It’s complicated: creating real characters

So Andrew and his husband Tristan are out from the city for a Sunday tour of boutique wineries and an organic produce market in their Prius – complete with its ‘meat is murder’, ‘Gun Free America’, ‘I’m with her’ stickers on the back. They are, naturally, keen supporters of the local Antifa and Andrew just joined Ravelry to show his support for any group that hates the man he calls ‘Drumph’ and racist homophobes who support him.

They have got a little lost and are on what their GPS said was a short cut – in the back-country. And Tristan, who is driving, chokes on an almond – which gets stuck in his throat.  As he is clutching at his neck (instead of the steering-wheel) their Prius veers off the road, and rolls.

The big Ford Dually behind them screeches to a halt, and a big white guy jumps out and runs to the Prius – where the batteries have short-circuited and started a fire.
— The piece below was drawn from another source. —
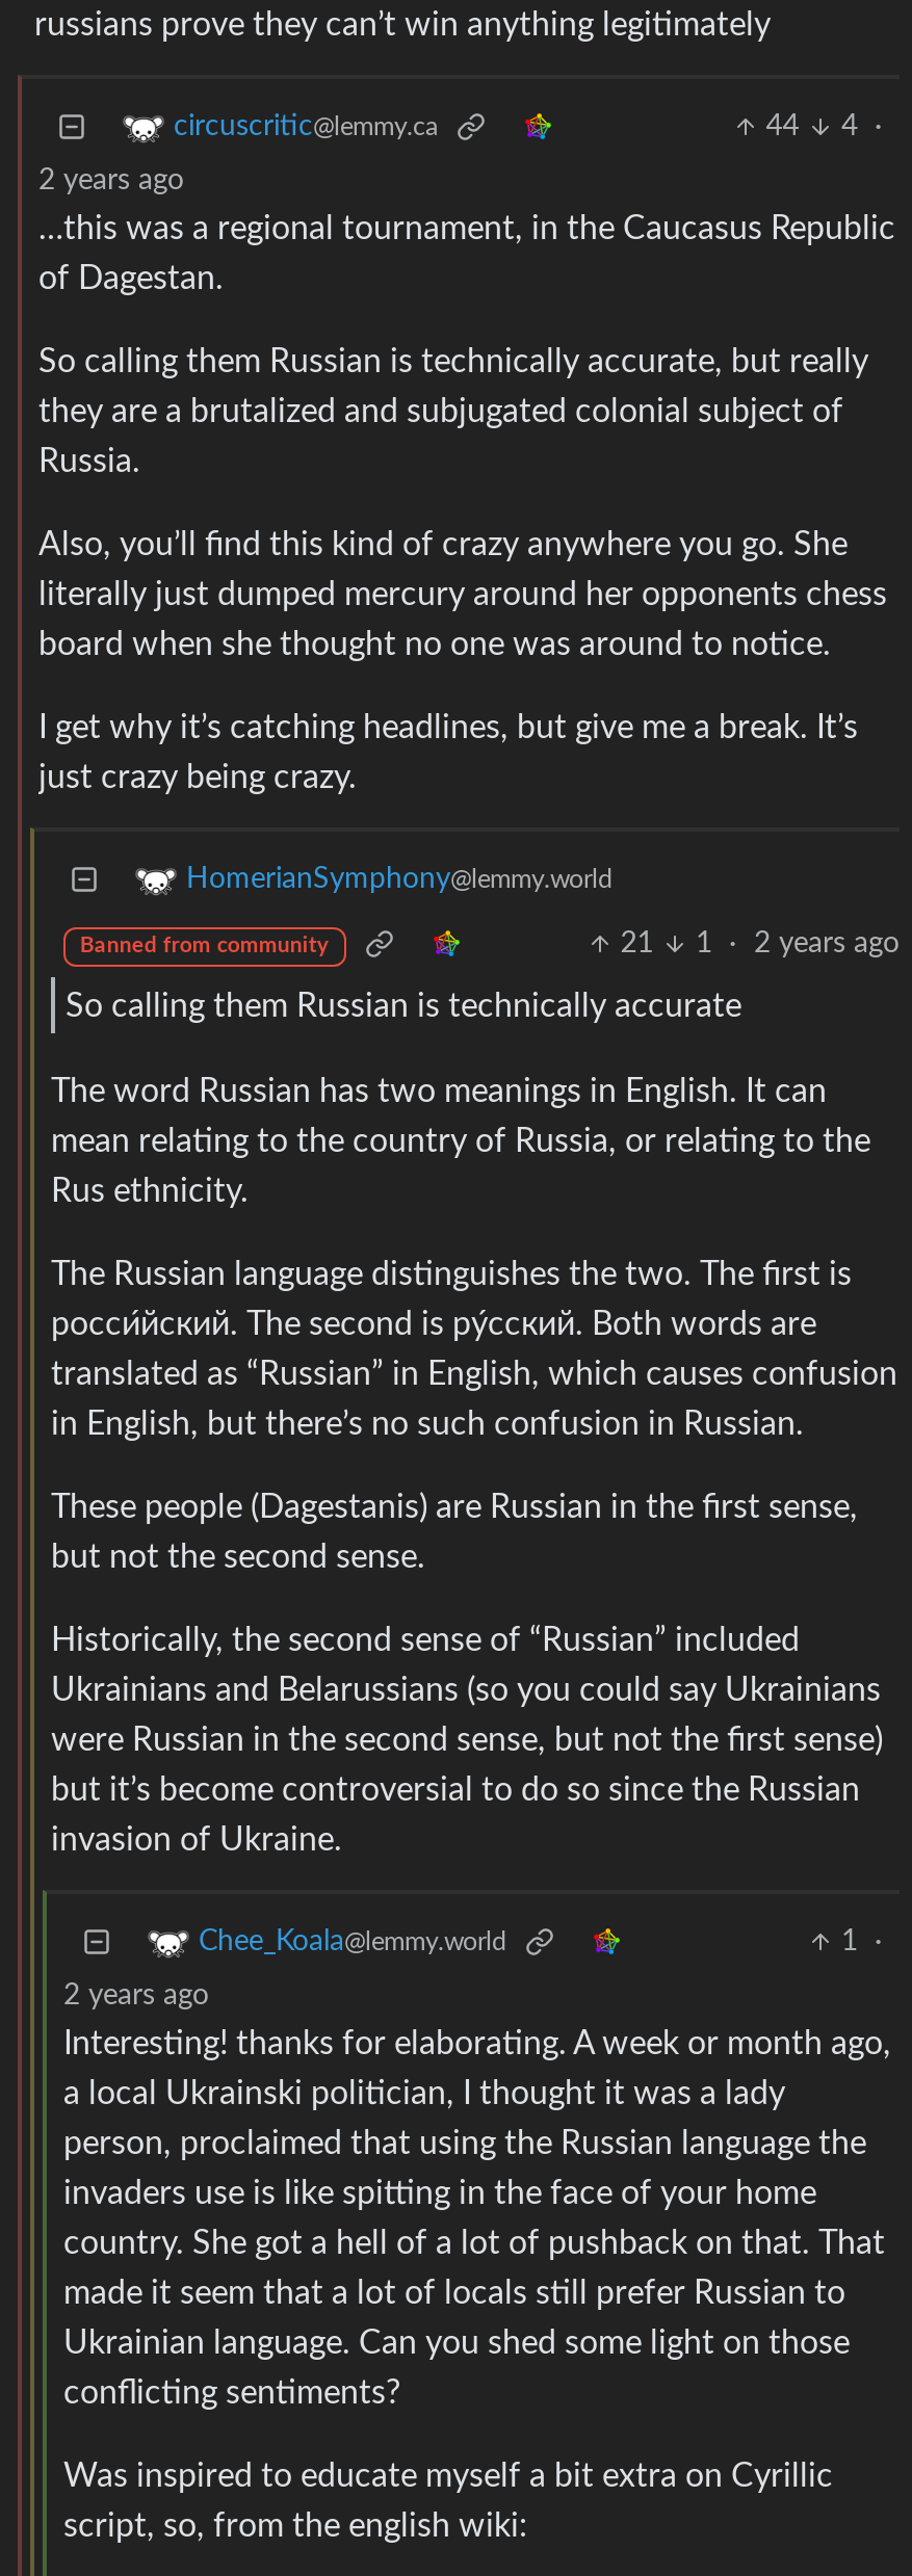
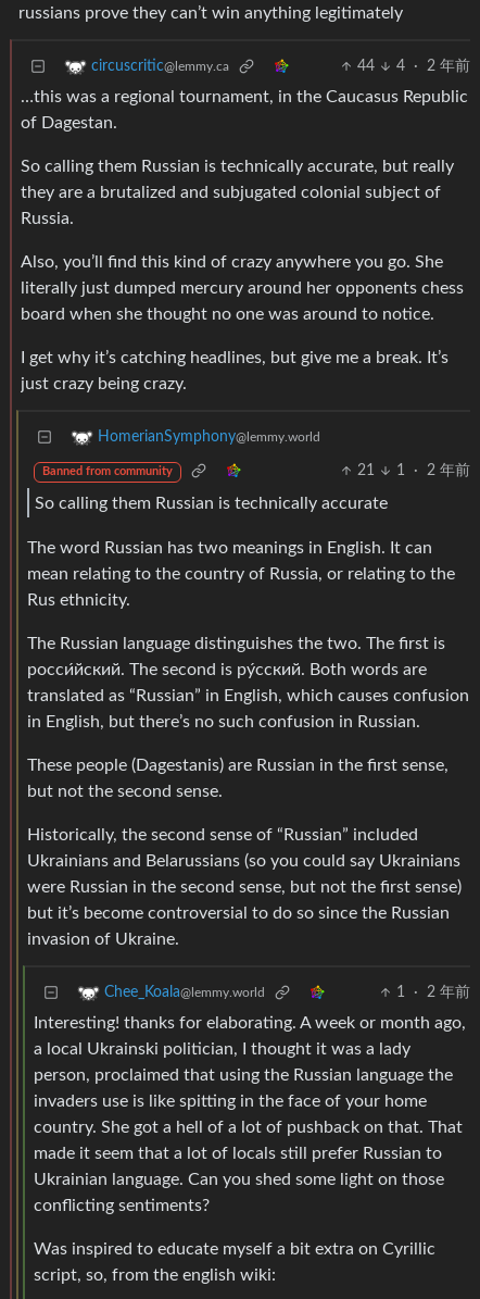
[38,113,883,196] 4 · | 2 years ago -> [396,59,470,74] 4 · 2 年前
[620,930,900,959] 21 1 · 2 years ago -> [357,463,470,479] 21 1 · 2 年前
[63,1928,883,2011] 1 · | 2 years ago -> [396,985,470,1001] 1 · 2 年前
He hauls both the stunned Andrew and Tristan out of the vehicle, and, seeing as Tristan is still choking, opens his airway and clears the obstruction.  Then, because as the local volunteer fire-fighter, he has emergency response training, he does a quick assessment of both, applies a pressure bandage to the gash on Andrew’s arm, calls the emergency number on his mobile, and, seeing as he knows the responder, and they tell him the only Ambulance is 30 miles away responding to a cardiac call-out, and it is now sleeting, he puts them both into his truck. He contrives a towel roll to provide neck support for Andrew, and cuts an old beer carton into a splint for Tristan’s possible ankle fracture, and drives them to the nearest ER.

He’s a cattle-farmer, with a Trump ‘16 sticker on his vehicle and a rifle rack with a shotgun and one of those scary black rifles in it (he uses both for vermin and needs them on hand). He’s openly carrying, because he does.

Do Tristan and Andrew… punch him because he’s a ‘Nazi’?

Before we go any further into the writing aspect of this: I was conscripted to the Army at 17, and spent a couple of years as a medic. I’ve been involved in emergency response, and volunteer rescue of some sort ever since. These days I’m a part of our local volunteer ambulance service, and do about 12 shifts a month on call.   I’m no hero, but I actually have responded to quite a lot of emergency situations where people needed help. Most of the time they’ve been people that I – and my fellow first responders – didn’t know from Adam. Sometimes there’s been more than a small element of risk involved. We keep being told NOT to take those risks.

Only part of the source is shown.